[Start of section]

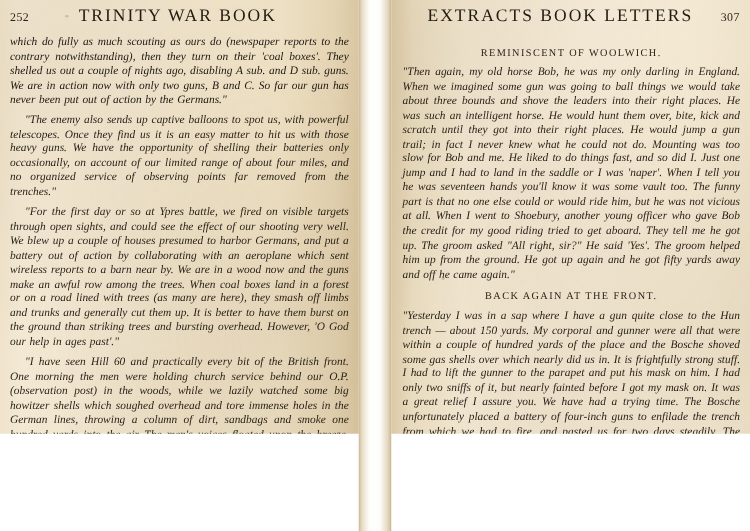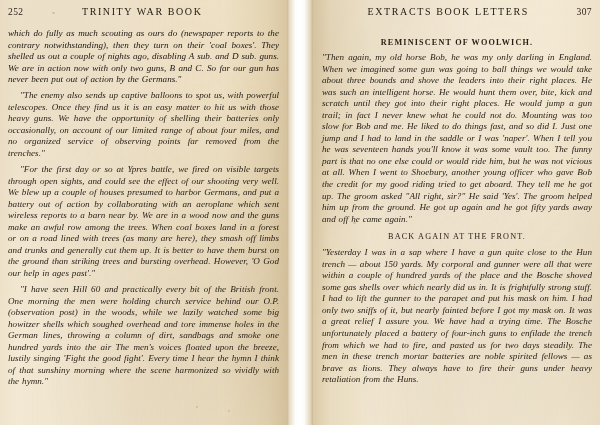--- a/index.html
+++ b/index.html
@@ -26,7 +26,7 @@
 
   .page {
     position: relative;
-    height: 425px;
+    height: 347px;
     box-sizing: border-box;
     overflow: hidden;
   }

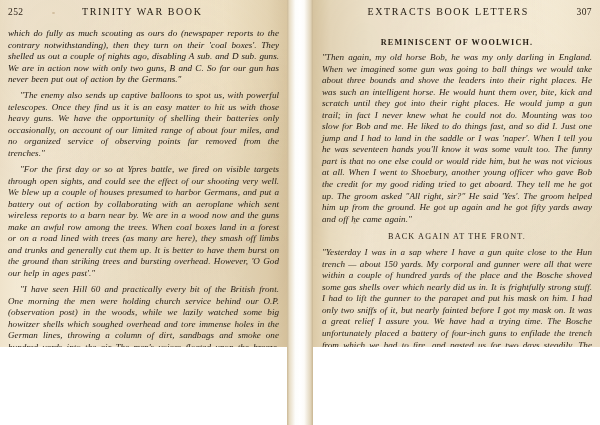--- a/index.html
+++ b/index.html
@@ -110,7 +110,7 @@
   .runhead-title {
     flex: 1 1 auto;
     text-align: center;
-    font-size: 10px;
+    font-size: 14px;
     letter-spacing: 1.6px;
     color: #221b12;
   }

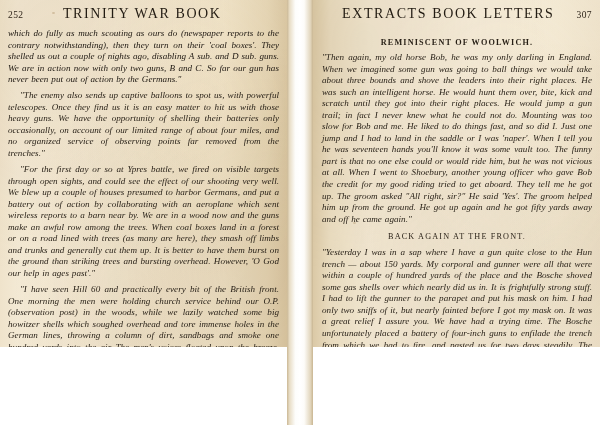--- a/index.html
+++ b/index.html
@@ -152,7 +152,7 @@
     color: #271f15;
     margin: 7px 0 5px 0;
   }
-  .section-head.tight { margin-top: 15px; font-weight: bold; }
+  .section-head.tight { margin-top: 15px; }
   .section-head.spaced { margin-bottom: 6px; }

[End of section]

▸ **What is expected**
Copy the records exactly as they appear, leaving every picture out.

▸ **Solution to this task**
--- a/index.html
+++ b/index.html
@@ -26,7 +26,7 @@
 
   .page {
     position: relative;
-    height: 425px;
+    height: 347px;
     box-sizing: border-box;
     overflow: hidden;
   }

--- a/index.html
+++ b/index.html
@@ -110,7 +110,7 @@
   .runhead-title {
     flex: 1 1 auto;
     text-align: center;
-    font-size: 10px;
+    font-size: 14px;
     letter-spacing: 1.6px;
     color: #221b12;
   }

--- a/index.html
+++ b/index.html
@@ -152,7 +152,7 @@
     color: #271f15;
     margin: 7px 0 5px 0;
   }
-  .section-head.tight { margin-top: 15px; font-weight: bold; }
+  .section-head.tight { margin-top: 15px; }
   .section-head.spaced { margin-bottom: 6px; }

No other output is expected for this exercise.